For more information visit milwaukeedowntown.com/bid-basics/community-projects/what-lifts-you.
2. Rooftop bar, lounge with city view
Imagine watching the city from a bird’s eye view while sipping a glass of sake.
This is what is offered at Skyline Bar + Lounge, which opened in May on the top floor of Nō Studios, 1037 W. McKinley Ave.
There is a glass-enclosed bar and lounge with stunning city views and two outdoor rooftop patios.
Skyline specializes in sake and offers a wide range of Japanese rice wines, including flights and cocktails. It also offers a full selection of drinks at the bar.
The hours of operation to the public are 5 p.m. to 11 p.m. Thursday to Saturday. Members of Nō Studios have additional access.
For more information visit nostudios.com/skyline-lounge.
3. Summerfest format
Summerfest is traditionally an 11-day event from late June to early July. But from this year, it takes place rather three weekends.

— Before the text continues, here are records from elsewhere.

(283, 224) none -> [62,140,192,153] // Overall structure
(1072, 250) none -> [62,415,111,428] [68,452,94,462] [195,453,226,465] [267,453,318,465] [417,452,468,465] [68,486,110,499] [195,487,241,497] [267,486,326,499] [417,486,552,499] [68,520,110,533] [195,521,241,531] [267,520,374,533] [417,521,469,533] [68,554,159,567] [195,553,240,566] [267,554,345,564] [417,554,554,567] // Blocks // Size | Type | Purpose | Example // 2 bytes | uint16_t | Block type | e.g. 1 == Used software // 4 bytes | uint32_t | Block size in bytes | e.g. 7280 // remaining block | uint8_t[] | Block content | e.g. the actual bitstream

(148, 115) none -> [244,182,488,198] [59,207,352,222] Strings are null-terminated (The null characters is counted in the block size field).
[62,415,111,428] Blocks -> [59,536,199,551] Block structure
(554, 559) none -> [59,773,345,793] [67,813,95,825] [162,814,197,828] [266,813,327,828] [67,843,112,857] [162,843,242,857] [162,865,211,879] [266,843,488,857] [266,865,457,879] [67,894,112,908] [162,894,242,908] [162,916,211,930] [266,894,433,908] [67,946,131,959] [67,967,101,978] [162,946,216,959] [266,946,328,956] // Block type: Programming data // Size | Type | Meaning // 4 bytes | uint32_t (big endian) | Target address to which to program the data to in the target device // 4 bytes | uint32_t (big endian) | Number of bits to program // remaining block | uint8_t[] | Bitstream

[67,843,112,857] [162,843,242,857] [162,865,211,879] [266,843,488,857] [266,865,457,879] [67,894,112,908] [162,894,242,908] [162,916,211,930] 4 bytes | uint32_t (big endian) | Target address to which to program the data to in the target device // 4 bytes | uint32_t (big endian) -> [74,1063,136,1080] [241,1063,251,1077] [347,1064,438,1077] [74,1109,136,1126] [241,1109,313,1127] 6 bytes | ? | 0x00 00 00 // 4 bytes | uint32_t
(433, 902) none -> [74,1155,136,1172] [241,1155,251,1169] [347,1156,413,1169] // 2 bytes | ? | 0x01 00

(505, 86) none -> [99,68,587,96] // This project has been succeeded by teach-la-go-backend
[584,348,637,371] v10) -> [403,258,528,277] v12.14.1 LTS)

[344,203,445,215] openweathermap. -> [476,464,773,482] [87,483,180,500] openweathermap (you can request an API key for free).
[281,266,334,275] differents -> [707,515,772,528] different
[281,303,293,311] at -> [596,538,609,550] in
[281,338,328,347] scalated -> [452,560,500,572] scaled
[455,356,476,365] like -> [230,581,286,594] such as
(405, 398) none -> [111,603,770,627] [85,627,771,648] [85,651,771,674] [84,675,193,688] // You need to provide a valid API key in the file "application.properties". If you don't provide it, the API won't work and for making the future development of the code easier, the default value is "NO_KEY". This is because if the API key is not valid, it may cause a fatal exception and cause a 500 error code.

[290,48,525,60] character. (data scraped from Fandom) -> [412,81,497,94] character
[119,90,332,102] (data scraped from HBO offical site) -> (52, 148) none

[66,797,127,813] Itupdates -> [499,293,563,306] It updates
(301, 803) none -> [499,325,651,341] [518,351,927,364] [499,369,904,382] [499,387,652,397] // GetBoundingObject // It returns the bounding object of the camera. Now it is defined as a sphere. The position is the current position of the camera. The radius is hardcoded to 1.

The largest music festival in the United States is scheduled for September 2-4, September 9-11, and September 16-18.
The program, released in May, presents more than 100 headliners.
There will also be three special shows on September 1, 8 and 15, while the rest of Maier Festival Park will remain dark.
The festival was canceled for the first time in its 53-year history in 2020 due to the COVID-19 pandemic.
For more information on this year’s festival, visit summerfest.com.
4. Beer gardens
Recently veteran local tavern owner Nick Marking launched The Tap Yard beer gardens in Waukesha and Glendale under the company Primetime Events LLC.
The Beer Gardens feature homemade taps, live music, and rotating food trucks.
The Tap Yard Waukesha is located on a future development site in the Shoppes at Fox River Mall, 1150 W. Sunset Drive. The Bayshore Tap Yard is located at 5689 N. Bayshore Drive.
Hours of operation are 4 p.m. to 9 p.m. Wednesday and Thursday, 4 p.m. to 10 p.m. Friday, 11 a.m. to 10 p.m. Saturday, and 11 a.m. to 7 p.m. Sunday, according to The Tap Yard. website.
Marking is also planning to open a third beer garden, overlooking the Milwaukee River, at 1301 N. Edison Street in June.
For updates, visit facebook.com/thetapyard.
5. Outdoor public art
There will be new outdoor public art works to be discovered in the city thanks to Sculpture Milwaukee.
The fifth season will present an exhibition entitled for the first time, a work by Betty Gold that will be permanently installed on the Milwaukee Art Museum campus and more. Fifteen sculptures from the 2020 exhibition will also remain on display.
Limited in-person tours and programs will be returning. Free self-guided audio tours will also be available.
The sculptures were scheduled to begin installation later in May and will remain in place until the fall.
For more information visit sculpturemilwaukee.com.
6. Places to refuel
While many local restaurants and bars have closed in the wake of the coronavirus pandemic, others have opened for the first time.
Some that have recently appeared in the area include, Q, 2730 N. King Drive, Blackwood Brothers Restaurant and Social Club, 3001 S. Kinnickinnic Ave., and Good City Brewing Wauwatosa Tea Room, 11200 W. Burleigh St., in the Mayfair Collection.
Jim Higgins, Tom Daykin and Piet Levy of Journal Sentinel contributed to this report.